[PPL-devel] integer versus rational solutions

Albert Cohen Albert.Cohen at inria.fr
Fri Jul 10 23:57:25 CEST 2009


Hi Tobias.

Tobias Grosser wrote:
> Stop. Do I understand this correctly. You do not want to check
> dependencies after strip mining? I am very concerned about that, as one
> of the benefits of working on the polytop model I thought is, that we
> can schedule transformations in an arbitrary order. So it is required to
> to reanalyze strip mined loops. This is also necessary for the
> dependency checking we use for autopar.

As presented in Austin in November, it is much preferable to follow the 
transformation composition approach of Girbal and Vasilache that does 
not require intermediate steps of dependence analysis and legality checking.

In this framework, the typical/ideal flow of transformation construction 
is the following:

1. Compute dependence relations for all pairs and store it persistently.

2. Select a primitive transformation and apply it to the polyhedral 
representation.
   2.1. If the transformation involved strip-mining, update the 
dependence information such that all the polyhedra associated with the 
strip-mined statements get one extra "time column" filled only with 
zeroes; you may check that this is correct and strictly equivalent to 
recomputing dependence information in the case of the isolated 
application of strip-mining (not composed with other transformations) 
and of an exact integral polyhedral computation.
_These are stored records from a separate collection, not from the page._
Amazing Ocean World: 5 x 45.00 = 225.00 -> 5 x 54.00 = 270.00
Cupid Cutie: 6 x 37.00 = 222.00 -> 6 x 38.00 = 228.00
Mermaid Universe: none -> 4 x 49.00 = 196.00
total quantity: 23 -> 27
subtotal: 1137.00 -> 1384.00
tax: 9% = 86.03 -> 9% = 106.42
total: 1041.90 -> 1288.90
3. If the transformation computed so far is not good enough, compose 
with another one by iterating to step 2. For example, start with 
strip-mining, then interchange, to achieve tiling. Of course, much more 
complex schemes should be crafted later on.
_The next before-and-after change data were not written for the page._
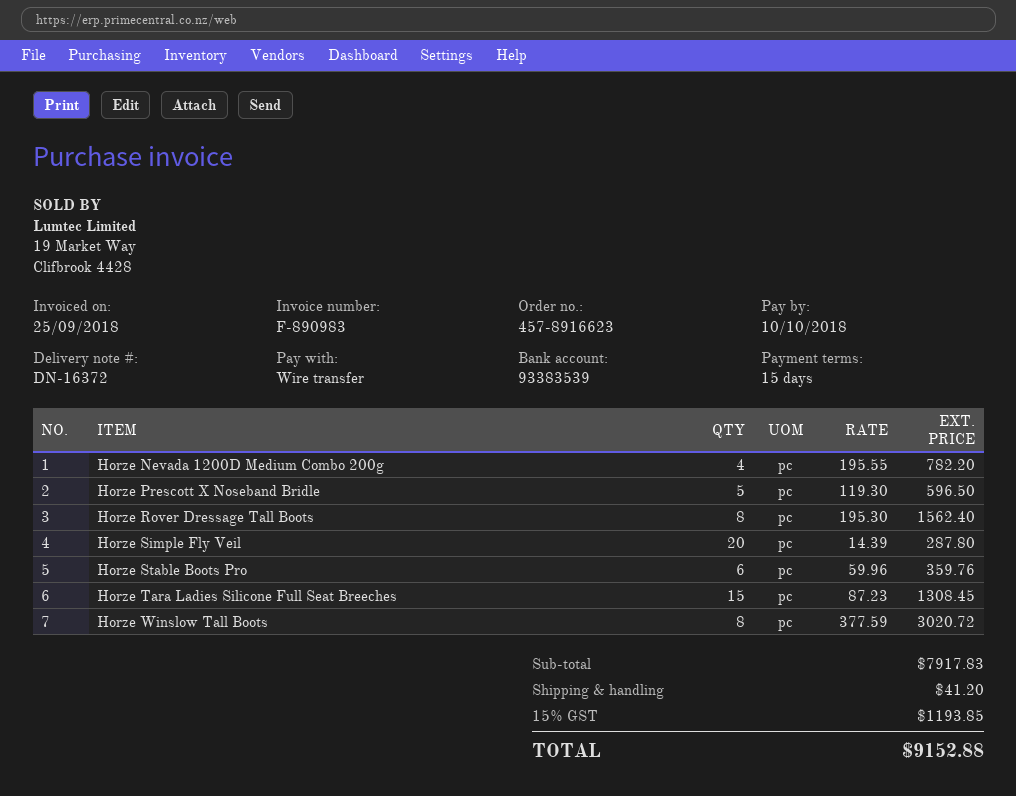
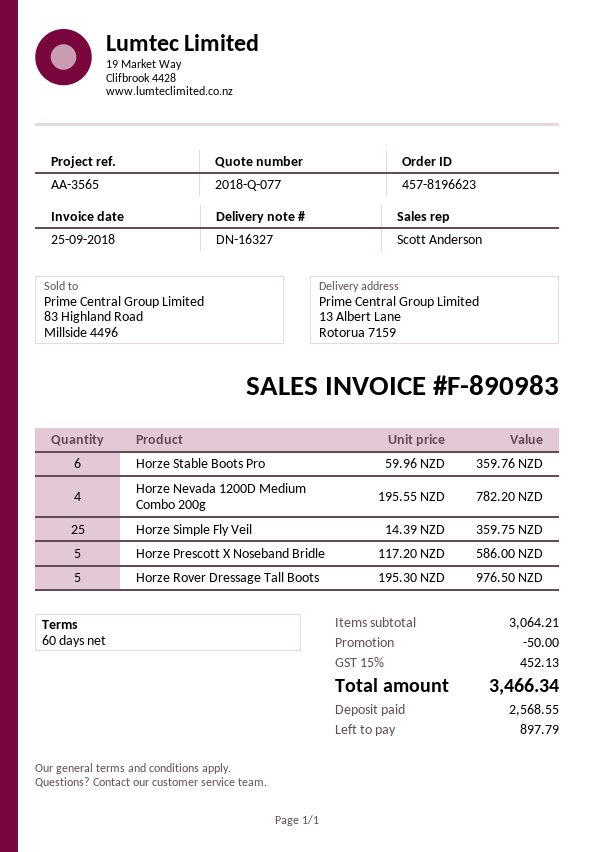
order number: 457-8916623 -> 457-8196623
delivery note number: DN-16372 -> DN-16327
payment terms: 15 days -> 60 days
Horze Prescott X Noseband Bridle: 5 x 119.30 = 596.50 -> 5 x 117.20 = 586.00
Horze Rover Dressage Tall Boots: 8 x 195.30 = 1562.40 -> 5 x 195.30 = 976.50
Horze Simple Fly Veil: 20 x 14.39 = 287.80 -> 25 x 14.39 = 359.75
Horze Tara Ladies Silicone Full Seat Breeches: 15 x 87.23 = 1308.45 -> none
Horze Winslow Tall Boots: 8 x 377.59 = 3020.72 -> none
subtotal: 7917.83 -> 3064.21
discount: none -> 50.00
shipping: 41.20 -> none
tax: 15% = 1193.85 -> 15% = 452.13
total: 9152.88 -> 3466.34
4. When you are sick of composing more and more primitive 
transformations into a big complex one, check the legality of the result 
by comparing the transformed schedule with the stored dependence 
relations (updated through the strip-mining steps).

Of course, Step 2 should be a little careful to select only 
transformations that will not cause trouble later in step 4. A simple 
way is to add a Step 2.2 that checks for legality after transforming the 
schedule, and backtracks if it fails, attempting another transformation 
selection.

Konrad is working on Step 2.1 (enhancing strip-mine to update the 
dependence info). Then, if you agree, he will help restructure the API 
such a that dependence computation and dependence checking are ALWAYS 
called explicitely, rather than implicitely in the transformation 
primitives.

If you do not agree or fully understand the motivations for this scheme, 
I'm happy to discuss it further, but I'll be barely available next week 
due to an overload of paper deadlines and the ACACES summer school of 
the HiPEAC network (where I would gladly invite you to apply, for next 
year :-)).

> It would be nice to read a post about what assumptions/solutions you
> want to take to make sure this complexity problems will not appear
> again. Do they limit our ability to run optimizations after we strip
> mined a loop?

No, as explained above, we only want to avoid running dependence 
ANALYSIS after applying transformations. Running dependence CHECK for 
legality should be fine, although for compilation time reasons it is 
better to avoid it whenever possible (other concrete algorithms exist to 
correct transformations, complement transformations, or constrain 
transformations to span only legal points, but we can look at this later).

> Another thing I do not understand is that you are often referring to
> "large constants". I thought complexity problems mainly appear because
> of a high number of dimensions, but not because of high values in a
> (in)equality. Can you explain this to me?

As mentioned several times, big constants tend to break the "structure" 
of ILP problems or other polyhedral operations, leading to combinatorial 
explosions. This is well known even in the case of simple algorithms 
like Fourier Motzkin. They also increase the risk of memory overflow.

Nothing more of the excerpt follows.